この先例のない暗電流問題を解決するには、微細粉塵の帯電メカニズムを理解する必要がありました。微細粉塵を直接帯電させるには電界放出電流だけでは小さすぎるので、共同研究グループは次のような仮説を立てました。図2左に示すように、陰極からの電界放出電子が電子銃容器に衝突するとガスを発生します。このガスが正イオン化して陰極に衝撃し、2次電子を発生させることにより放電の連鎖が起きます。この結果、小さな電界放出電流が微細粉塵を正に帯電させることのできる大きな放電に成長するという説です。この仮説に基づき、ガス発生の抑制とその正イオン化を防ぐ工夫を行いました。ガス発生の抑制のためには、図2右に示すように陰極と陽極の周囲を非蒸発型ゲッターポンプで覆う独自のポンプ配置を採用しました。ガスのイオン化は、電子銃容器表面でのマイクロプラズマの発生などによると考えられます。そこで容器表面の電界を半分に下げるため、陽極-陰極間距離を最適化しました(図2右)。陰極の曲率半径も最適化して光陰極表面の電界の減少を1割程度にとどめ、ビーム品質が悪化しないように注意しました。これらの独自工夫により、共同研究グループは暗電流問題を解決し、ビーム生成可能な条件下で安定な500kVの高電圧印加を達成することができました。

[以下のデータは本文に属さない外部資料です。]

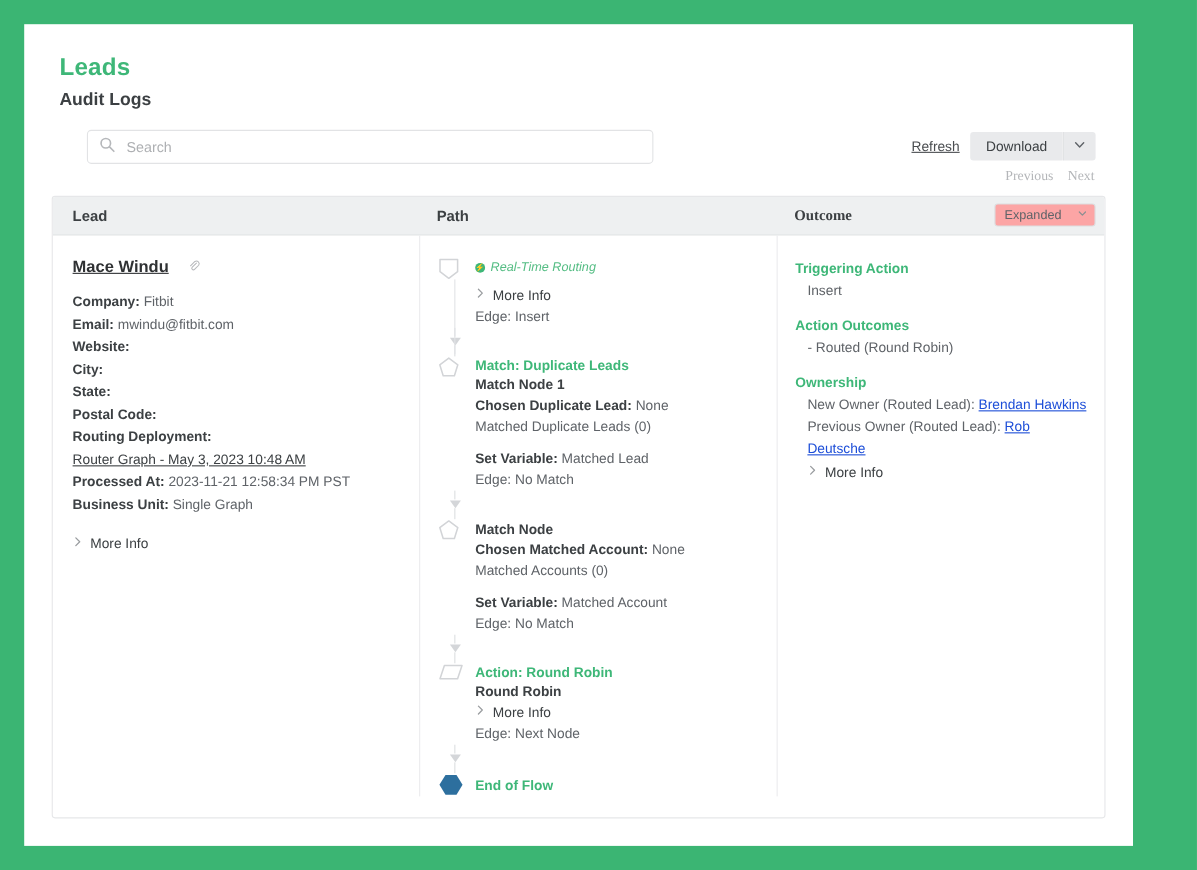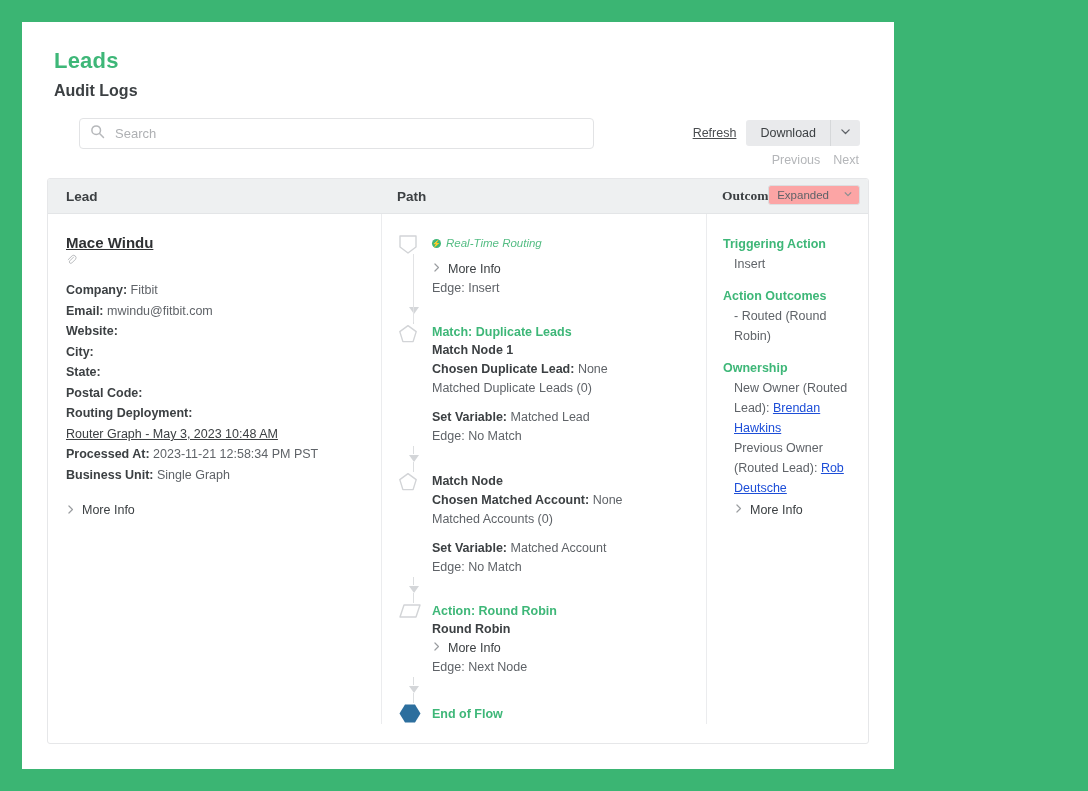"Leads" .frame { width: 872px -> 1008px }
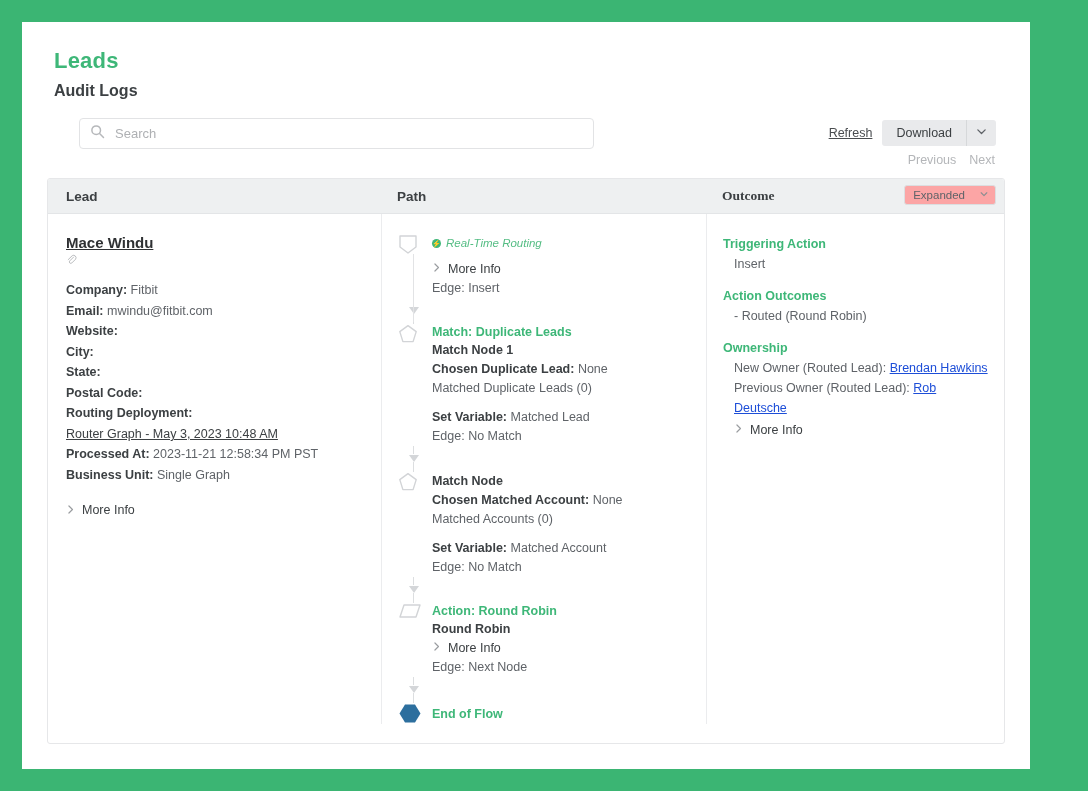"Previous" .pager span { font-family: none -> Liberation Serif, serif }
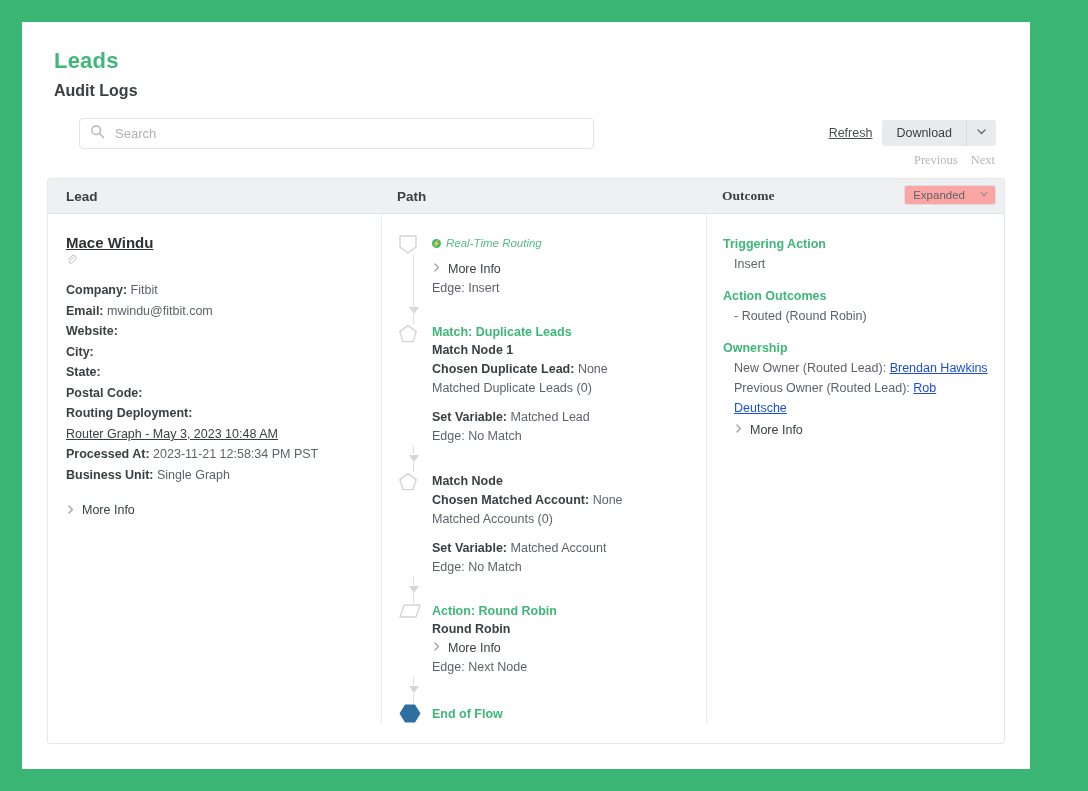"Mace Windu" .lead-name-row { flex-direction: column -> none; gap: 3px -> 18px }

電子ビーム生成試験の結果を図3に示します。青線が電子銃加速電圧、赤線がビーム電流を表します。ビームエネルギーは加速電圧(kV)に素電荷(e)を掛けた単位(keV)で表され、レーザー照射により500keVビームが生成された時間を黒矢印で示します。光陰極電子銃ではビーム電流は入射レーザーパワーに比例するので、パワー減衰器の調整と共に階段状に電流が変化します。エネルギー500keVの電子ビームを最大2mAまで生成することに成功しました。電子銃高電圧電源の容量不足により、2mA以上のビーム生成には至りませんでしたが、エネルギー180keVでは10mAビームの生成に成功しています。今後、共同研究グループでは、電源改造後に500keV-10mAの同時達成に挑戦する予定です。

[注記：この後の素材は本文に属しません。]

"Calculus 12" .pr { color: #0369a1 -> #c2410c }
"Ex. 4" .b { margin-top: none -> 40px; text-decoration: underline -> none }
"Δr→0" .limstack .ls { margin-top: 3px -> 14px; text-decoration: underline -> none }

図3:光陰極直流電子銃から生成したビーム電流(赤)と電子銃の加速電圧(青)を時間の関数としてプロット

【成果の波及効果】

光陰極型の直流電子銃は米国ジェファーソン研究所において1992年に初めて提案され、以来20年以上世界で開発が進められています。しかし、高電圧の放電問題という大きな壁に阻まれ、エネルギーは350keV以下に留まっていました。共同研究グループは多段セラミック管技術を提案し、2009年に世界で初めて500kVの安定な電圧印加に成功しました。この技術成功の波及効果は大きく、今では全世界の光陰極直流電子銃で多段セラミック管が採用されるに至っています。今回、加速電極の設置に伴う暗電流の発生とその問題解決を通じて共同研究グループが新たに習得した技術と知見は、世界の光陰極直流電子銃開発において再び利用されて行くと考えられます。

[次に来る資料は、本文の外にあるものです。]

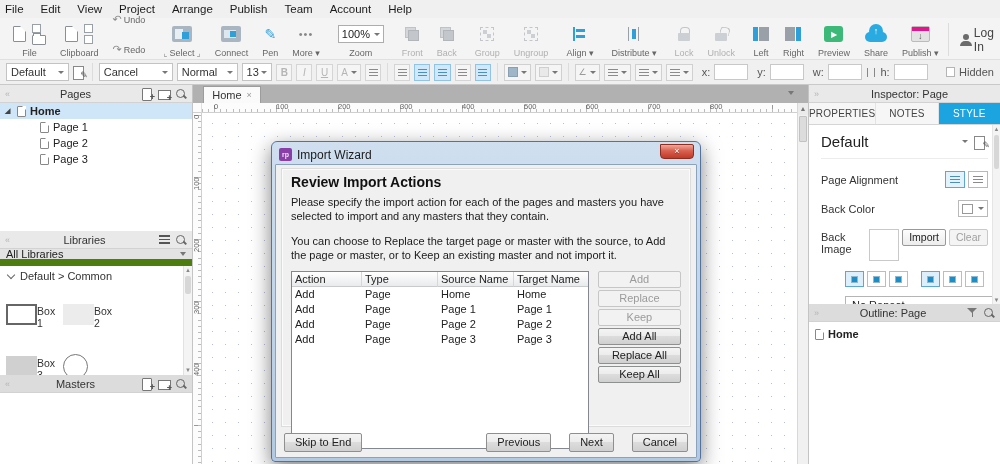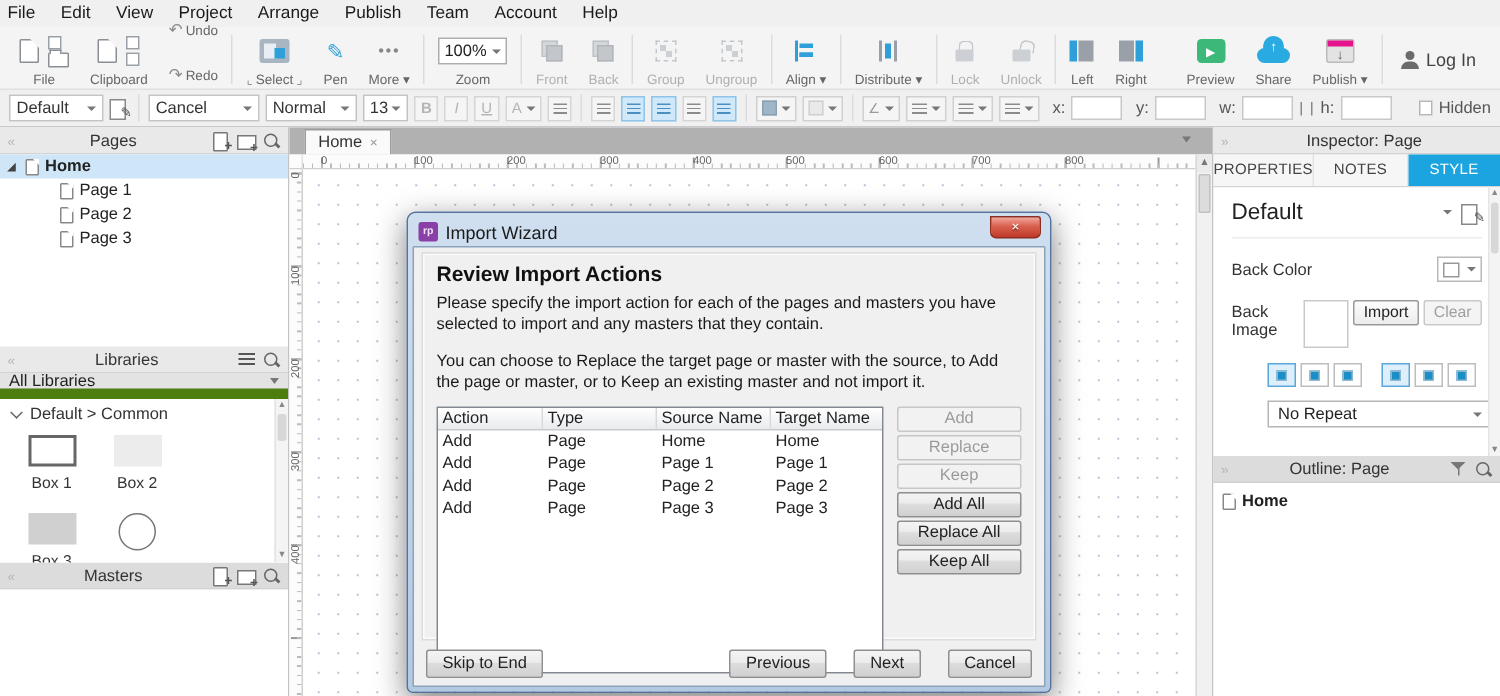"Connect" div.tgroup { html: none -> <div> <div> <span></span> </div> <div>Connect</div> </div> }
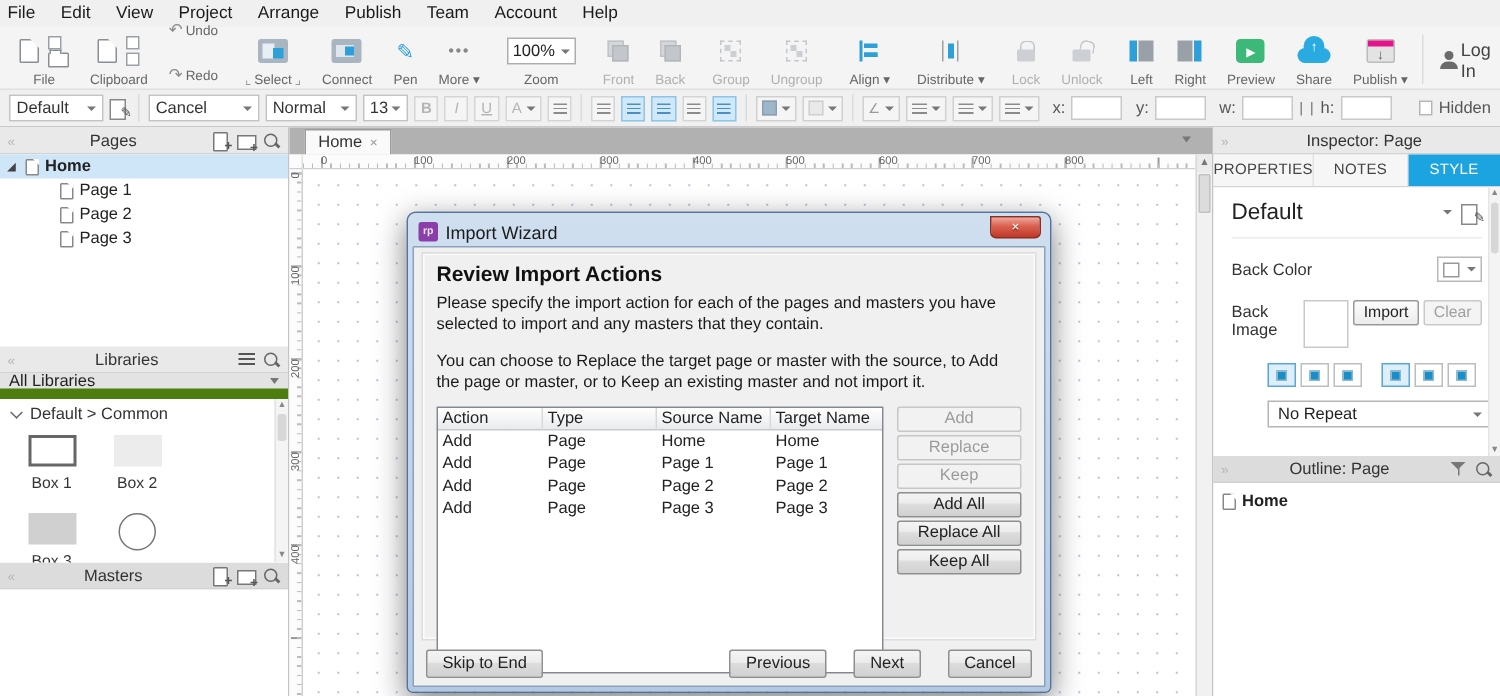"Page Alignment" div.srow { html: none -> <div> <span>Page Alignment</span> <span> <span> <span></span> </span> <span> <span></span> </span> </span> </div> }
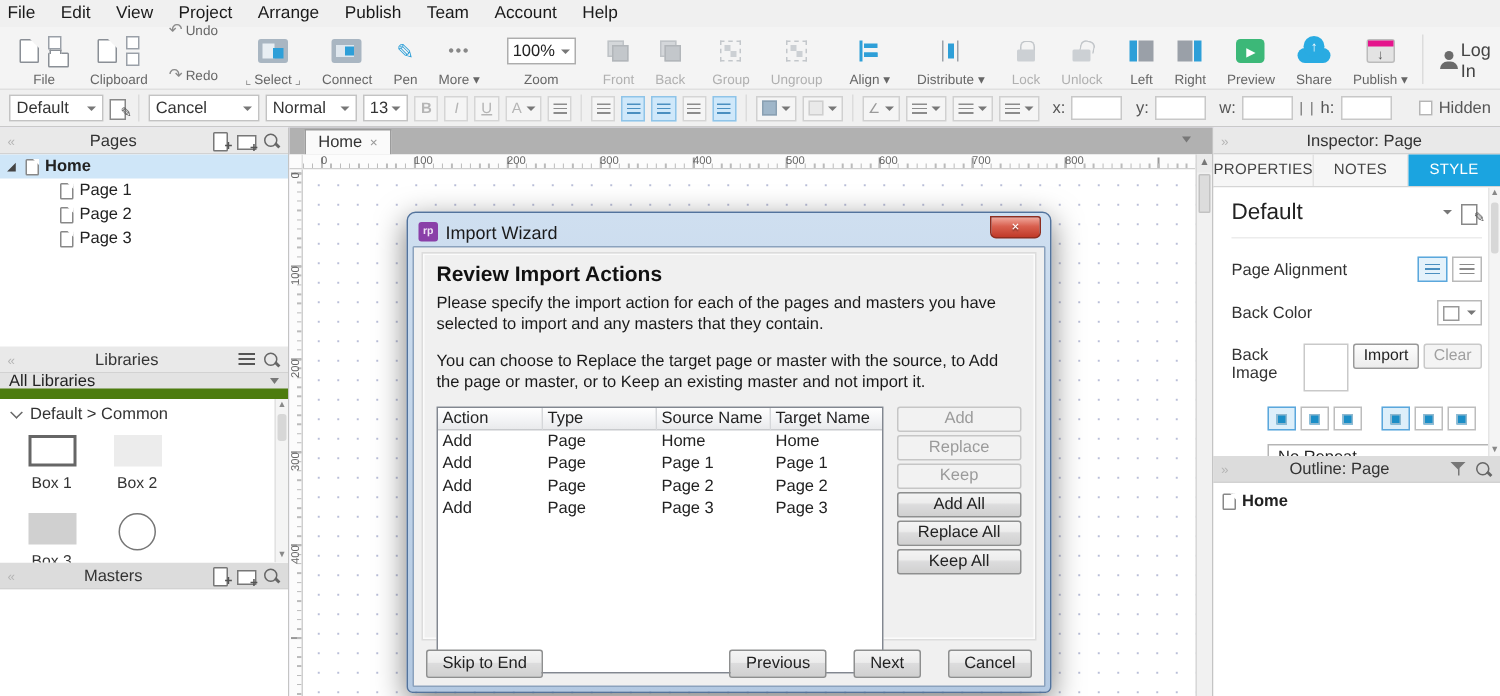"Box 1" .lib-cell { flex-direction: column -> row }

今回の500keV以上のエネルギーを持つ高品質ビームを大電流で発生可能な光陰極直流電子銃の開発により、次世代放射光源の実現に一歩近づきました。将来的には、放射性廃棄物や使用済原子炉燃料に含まれる放射性核種の非破壊分析を目指して大強度γ線2)光源の研究開発や、次世代X線放射光源の実現により生体細胞の高分解能イメージング技術、光合成や触媒などに代表される不均一な非平衡解放系のダイナミックス9)という新しい研究分野の開拓などを通じて、持続可能な社会実現への貢献が期待されます。

共同研究グループでは、本電子銃を高エネルギー加速器研究機構で開発中の次世代放射光源試験加速器cERLに組み込み、超伝導加速器と接続しました(図4参照)。2013年4月からは総合運転による次世代放射光源の実証試験を行う予定です。